| ← 52 | 53 | 54 → |
- Cardinal: fifty-three
- Ordinal: 53rd (fifty-third)
- Factorization: prime
- Prime: 16th
- Divisors: 1, 53
- Greek numeral: ΝΓ´
- Roman numeral: LIII, liii
- Binary: 110101_{2}
- Ternary: 1222_{3}
- Senary: 125_{6}
- Octal: 65_{8}
- Duodecimal: 45_{12}
- Hexadecimal: 35_{16}

= 53 (number) =

53 (fifty-three) is the natural number following 52 and preceding 54.

==In mathematics==
53 is a balanced prime, an isolated prime, the eighth Sophie Germain prime, and the ninth Eisenstein prime. It is a sexy prime with 47 and 59.

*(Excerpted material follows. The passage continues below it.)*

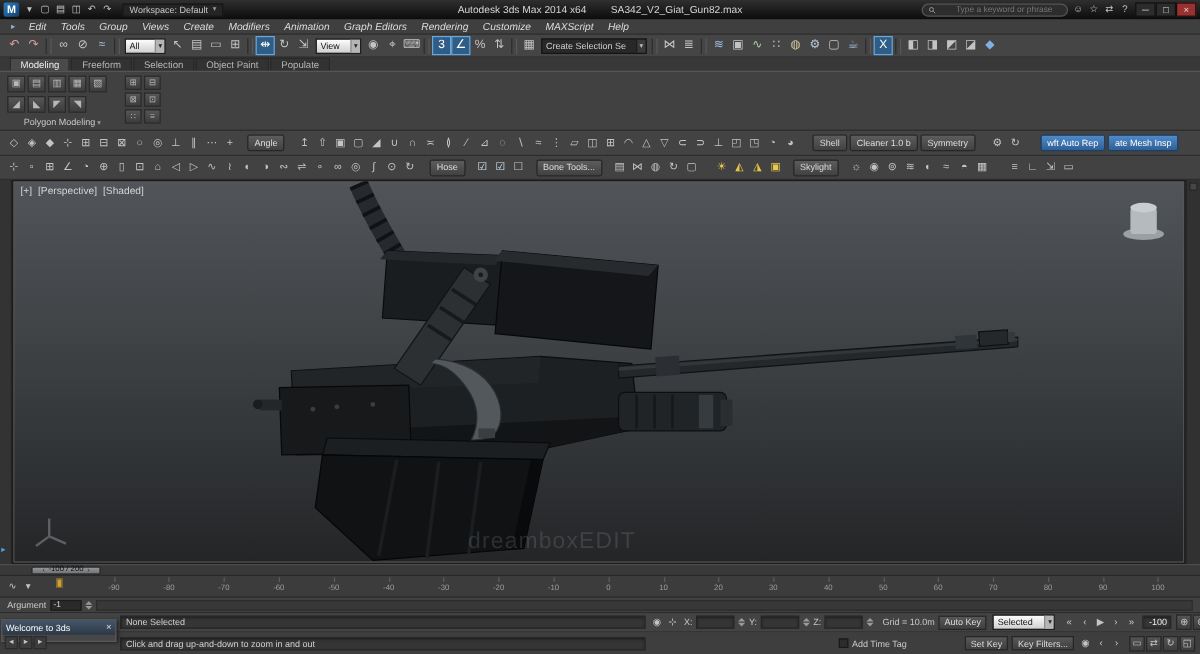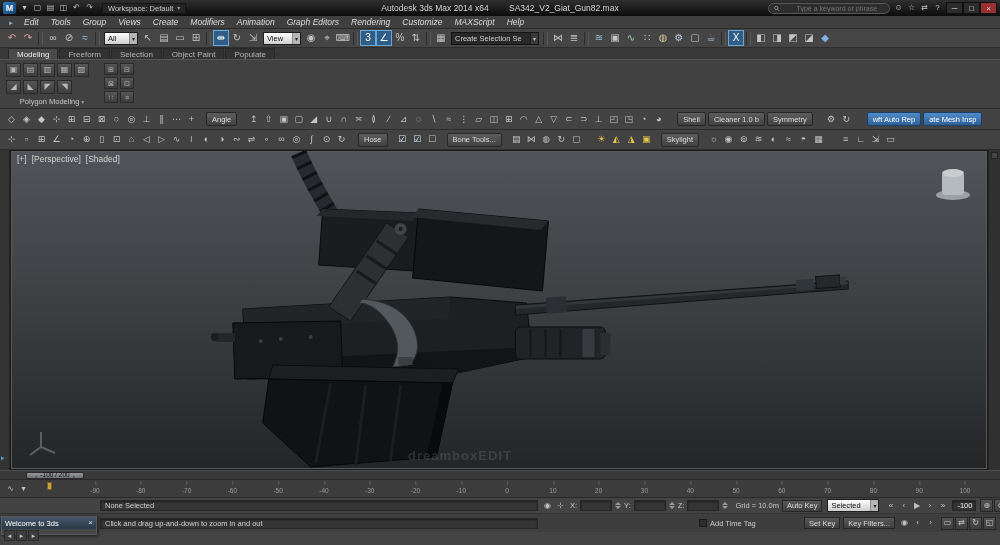"dreamboxEDIT" .watermark { font-size: 13px -> 19px; font-weight: bold -> none }
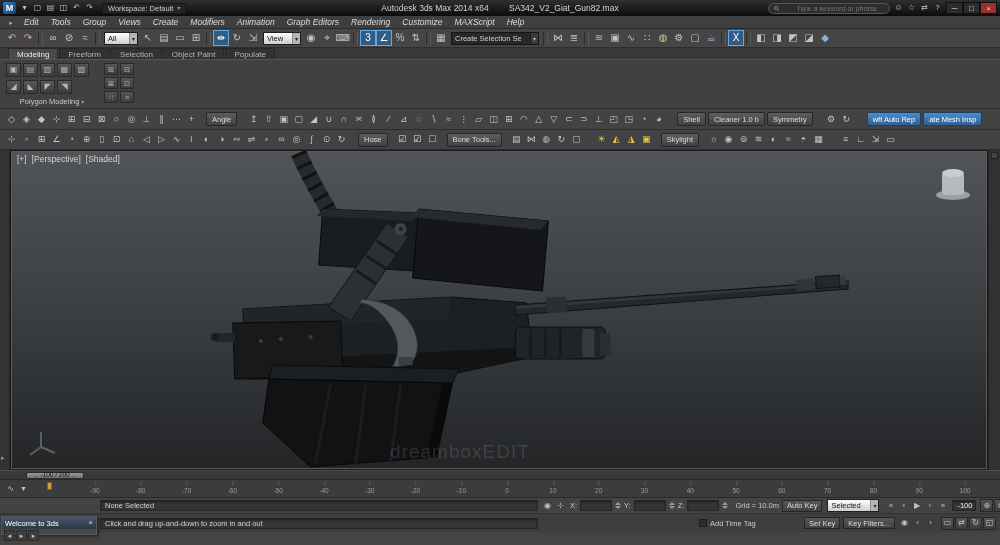"Argument" div.argrow { html: none -> <div> <span>Argument</span> <span> <span>-1</span> </span> <span> <i></i> <i></i> </span> <span></span> </div> }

53 is the smallest prime number that does not divide the order of any sporadic group, inclusive of the six pariahs; it is also the first prime number that is not a member of Bhargava's prime-universality criterion theorem (followed by the next prime number 59), an integer-matrix quadratic form that represents all prime numbers when it represents the sequence of seventeen integers {2, ..., 47, 67, 73}.

53 is the smallest prime number with primitive roots 2, 3, and 5.